Kuzynka? Serio? No tak, przecież opowiadał rano o jakiejś Corrie.. Aż odetchnęła. Z zaskoczeniem stwierdziła, że cały czas wstrzymała oddech, a wypuściła go dopiero po słowie "kuzynka". Ale... Co się z nią działo? Chyba zaczęła się interesować życiem towarzyskim Jamesa... Chyba nie chciała, aby się wpakował w kłopoty, których przez te złamane serca głupiutkich i naiwnych faneczek mu nie brakowało. Tak, to na pewno strzał w dziesiątkę.
Nie zrozumiała wtedy jeszcze, że zaczęła się interesować samym Jamesem, a nie jego lalusiami.
-A więc Corrie, co cię tu sprowadza? Nic nie wspominałaś o przyjeździe - zapytał jeszcze raz Potter i zakłopotany przetarł ręką kark.
–Stwierdziłyśmy z twoją matką, że ktoś wreszcie powinien mieć cię na oku, bo biedni nauczyciele mają cię dosyć – odpowiedziała, po czym trzepnęła go w głowę.
–Ej, za co to! – prychnął, oburzony.
–Za całokształt.
-Czyli Corrine, po co tu przyjechałaś? - odezwał się Syriusz i specjalnie wymówił pełne imię dziewczyny.
-Oo, cześć Black. Jak nie miło mi cię widzieć - puściła mu oczko. - Wiecie... Na mnie już czas. A co do twojego pytania Syriuszku, to dowiecie się jutro. Miło mi was było poznać! - podeszła do Jamesa i głośno powiedziała. Chciała, aby wszyscy to słyszeli, co z tego, że podeszła do kuzyna. - Jimmy, ładna ta twoja dziewczyna! Nie spieprz tego! Pa!
I żywym krokiem odeszła w głąb korytarza, aby po chwili zniknąć za zakrętem.
Ruda cała była czerwona. Co on jej nagadał? Pewnie już cała rodzina o tym wie. A ona dobrze wiedziała, że to było o niej. Nikogo innego tu nie było, a jej przyjaciółki traktuje jak koleżanki. Tego było serio za wiele.
Dupek.
-Lily... - zaczął, ale przerwał i się już nie odezwał, bo dziewczyna posłała mu takie spojrzenie, że gdyby mogła zabijać wzrokiem, to już by go tu z nimi nie było. Uniosła dumnie głowę i poszła w stronę Wieży Gryffindoru. Oni stali w miejscu i przypatrywali się tej scenie w milczeniu. Wyczuli, że Lily tak łatwo się teraz nie przeprosi... Że James jej tak łatwo nie przeprosi.

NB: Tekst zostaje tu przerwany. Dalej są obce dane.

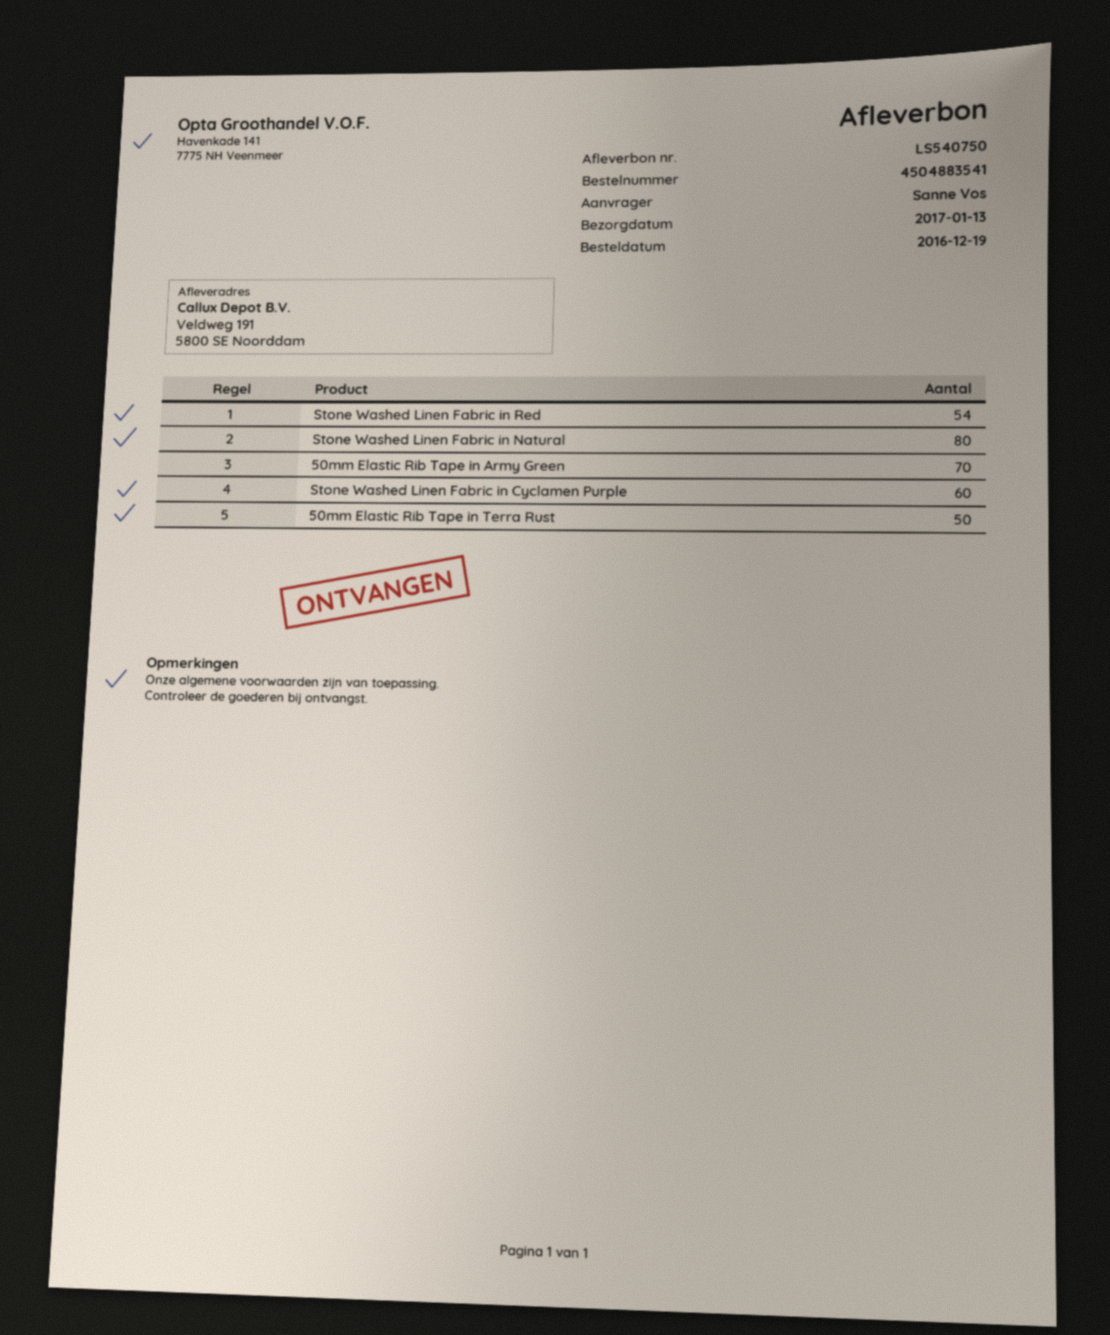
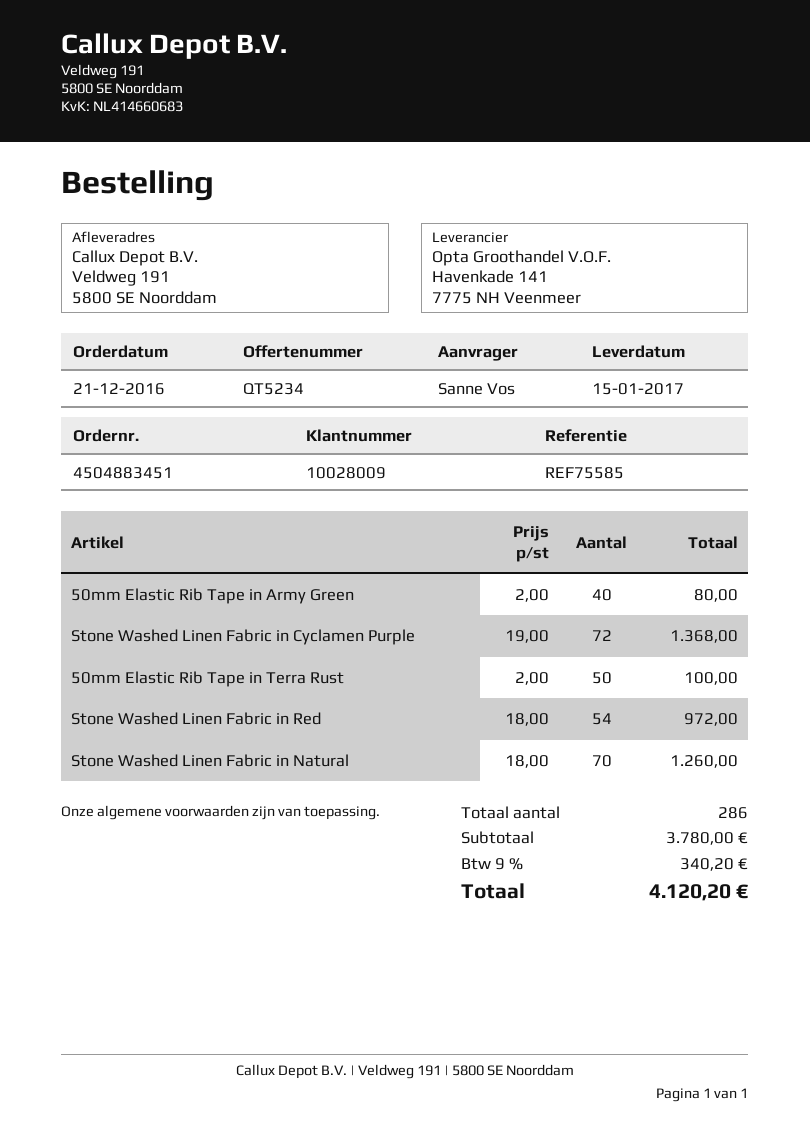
order number: 4504883541 -> 4504883451
order date: 2016-12-19 -> 2016-12-21
delivery date: 2017-01-13 -> 2017-01-15
Stone Washed Linen Fabric in Natural: 80 -> 70
50mm Elastic Rib Tape in Army Green: 70 -> 40
Stone Washed Linen Fabric in Cyclamen Purple: 60 -> 72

Chłopak westchnął i załapał się za włosy, jakby chciał je wyrwać. Poprawił okulary i ruszył za dziewczyną. Czy on zawsze musi coś zepsuć? A wydawało się, że mogą się "znosić". Chwila, że ona może jego znosić, bo jakby on mógł nie lubić towarzystwa dziewczyny, którą kocha? Właśnie... Kocha, a ona myśli, że to jakiś głupi żart z jego strony. Ludzie, nie wszystko to co robi to żarty!
Przemieszczał się bardzo szybko. Miał tylko jedną myśl, znaleźć ją.
Przetarła jedną łzę, która jakimś cudem pojawiła się na jej policzku. Nie wiedziała co się z nią dzieje. To było takie okropne uczucie. Niewiedza... Ale do tego dochodziły dwa inne. Radość i złość. Pf. Powinna eksplodować. Było by każdemu lepiej. Może by w końcu ktoś był szczęśliwy? Chyba ona. Ale przecież nie, nic nie idzie po jej myśli. Nawet głupie dotarcie do dormitorium.
Poczuła jak jakaś ręka zaplata się wokół jej nadgarstka i delikatnie, ale stanowczo ciągnie ją do jakiegoś pomieszczenia. Wspaniale. Ktoś zaciąga ją do schowka, bo nic innego to nie przypominało. Kto jest na tyle głupi, by robić coś takiego. Chyba nikt.
A jednak.
-Cholera jasna, Potter! - krzyknęła, gdy oparła się o ścianę i zauważyła zarys, obramówki jego okrągłych okularów i niemal świecące oczy chłopaka. - Czego ty ode mnie chcesz!? Po co mnie tu przeprowadziłeś!? Bo chyba nie po to, aby udawać kreatyna i się na mnie patrzeć! To robisz cały czas, więc nie widzę dzisiaj jakiś okoliczności specjalnych... - krzyknęła, gdy nawet jej nic nie wytłumaczył tylko stał i się gapił.
-Lily, nie krzycz. To po pierwsze, a po drugie to chciałem cię przeprosić, bo widziałem, że cię to zdenerwowało, a nie mam pojęcia dlaczego... Przecież wiesz, że ja mówię o tobie każdemu, więc... - bronił się.
-Ale to jest rodzina! I ona powiedziała, że jestem niby twoją dziewczyną!
-Wiem. Ona to wyolbrzymia. Pytała kiedyś czy kogoś mam to powiedziałem, że jeden rudzielec mi się cholernie podoba, ale niestety nie chce się ze mną nawet umówić. To zapytała kto to, to odpowiedziałem i musiała skojarzyć... - mruknął. - Może też pokazałem zdjęcie... - dodał cichutko.
Siedziała w ciszy i rozmyślała. On chciał tylko pokazać swojej kuzynce obiekt jego westchnień i to zrobił, a ona na niego naskoczyła... Poczuła się okropnie. Przecież to nie jego wina, że się zakochał, choć ona nadal uważała, że robi sobie z niej żarty. A jak powiedział to z randką to zrobiło jej się go trochę szkoda. Ale tylko przez chwilę.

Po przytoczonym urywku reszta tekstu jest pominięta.